尾崎充男は当時22歳の東京水産大学の学生でした。統括を受けていた加藤能敬を殴るさい過去に加藤が自分を批判した事を追求します。

しかしこれを聞いた森恒夫が「個人的な恨みで殴るのか!」と激怒し、とばっちりで統括対象となります。リンチ受けた後−15度の山中に縛り付けられたあげく放置され凍死しています。

山岳ベース事件の被害者②:進藤隆三郎

新藤隆三郎は当時21歳の日仏学院生でした。縛り付けられたメンバーや出入り口を気にしているとして脱走を企んでいると森恒夫に疑われ、過去の恋人が逃亡して警察にタレ込んだことを蒸し返され総括されます。

内臓が破裂するほどの激しい集団暴行を受けたのちに、極寒の屋外に縛り付けられて放置「もうだめだー!」と叫び声をあげ死亡したと言われています。

山岳ベース事件の被害者③:小嶋和子

小嶋和子は市村学園短大出身で当時22歳でした。印旛沼事件で遺体を運ぶさいの運転手を務めており、この事が原因で精神的に不安定な状態でした。
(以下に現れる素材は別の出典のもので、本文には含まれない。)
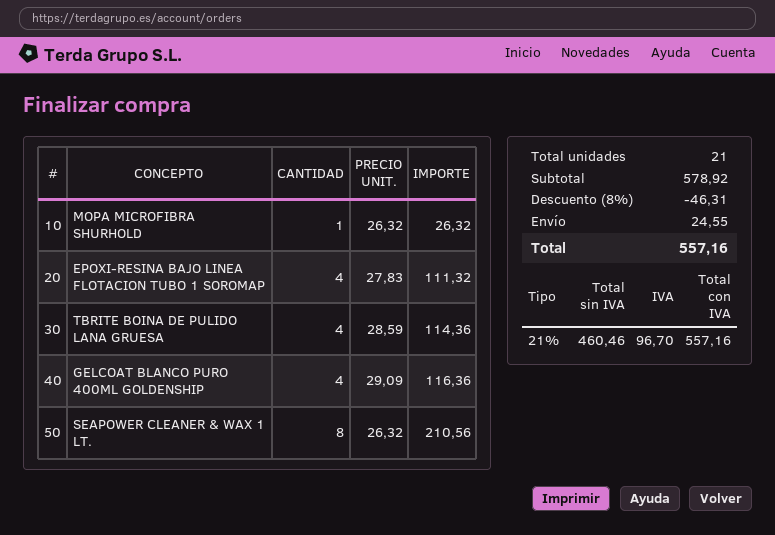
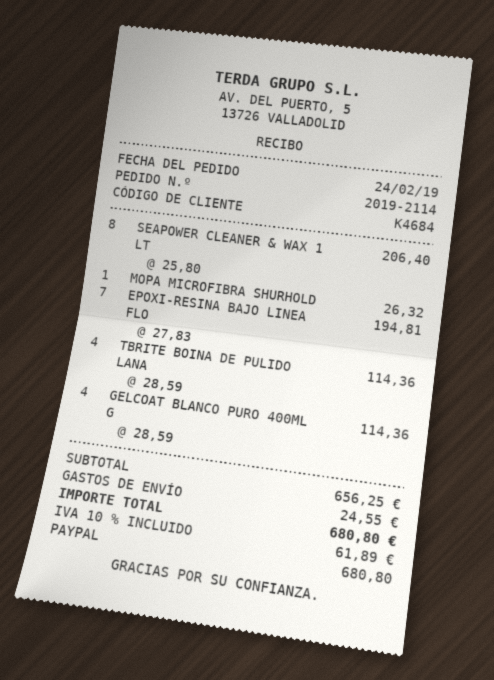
EPOXI-RESINA BAJO LINEA FLOTACION TUBO 1 SOROMAP: 4 x 27.83 = 111.32 -> 7 x 27.83 = 194.81
GELCOAT BLANCO PURO 400ML GOLDENSHIP: 4 x 29.09 = 116.36 -> 4 x 28.59 = 114.36
SEAPOWER CLEANER & WAX 1 LT.: 8 x 26.32 = 210.56 -> 8 x 25.80 = 206.40
subtotal: 578.92 -> 656.25
discount: 8% = 46.31 -> none
tax: 21% = 96.70 -> 10% = 61.89
total: 557.16 -> 680.80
総括中にも関わらず恋人の加藤能敬とキスをしている所を目撃され、それが問題視総括の対象とされます。暴行の後、極寒の山中に放置され凍死しています。

山岳ベース事件の被害者④:加藤能敬

加藤能敬は和光大学の当時22歳、総括中の恋人小嶋和子とのキスが問題視され、総括の対象者となります。暴行の後、小嶋と共に極寒の山中に放置、総括の態度が評価され屋内に戻されますが、その後死亡します。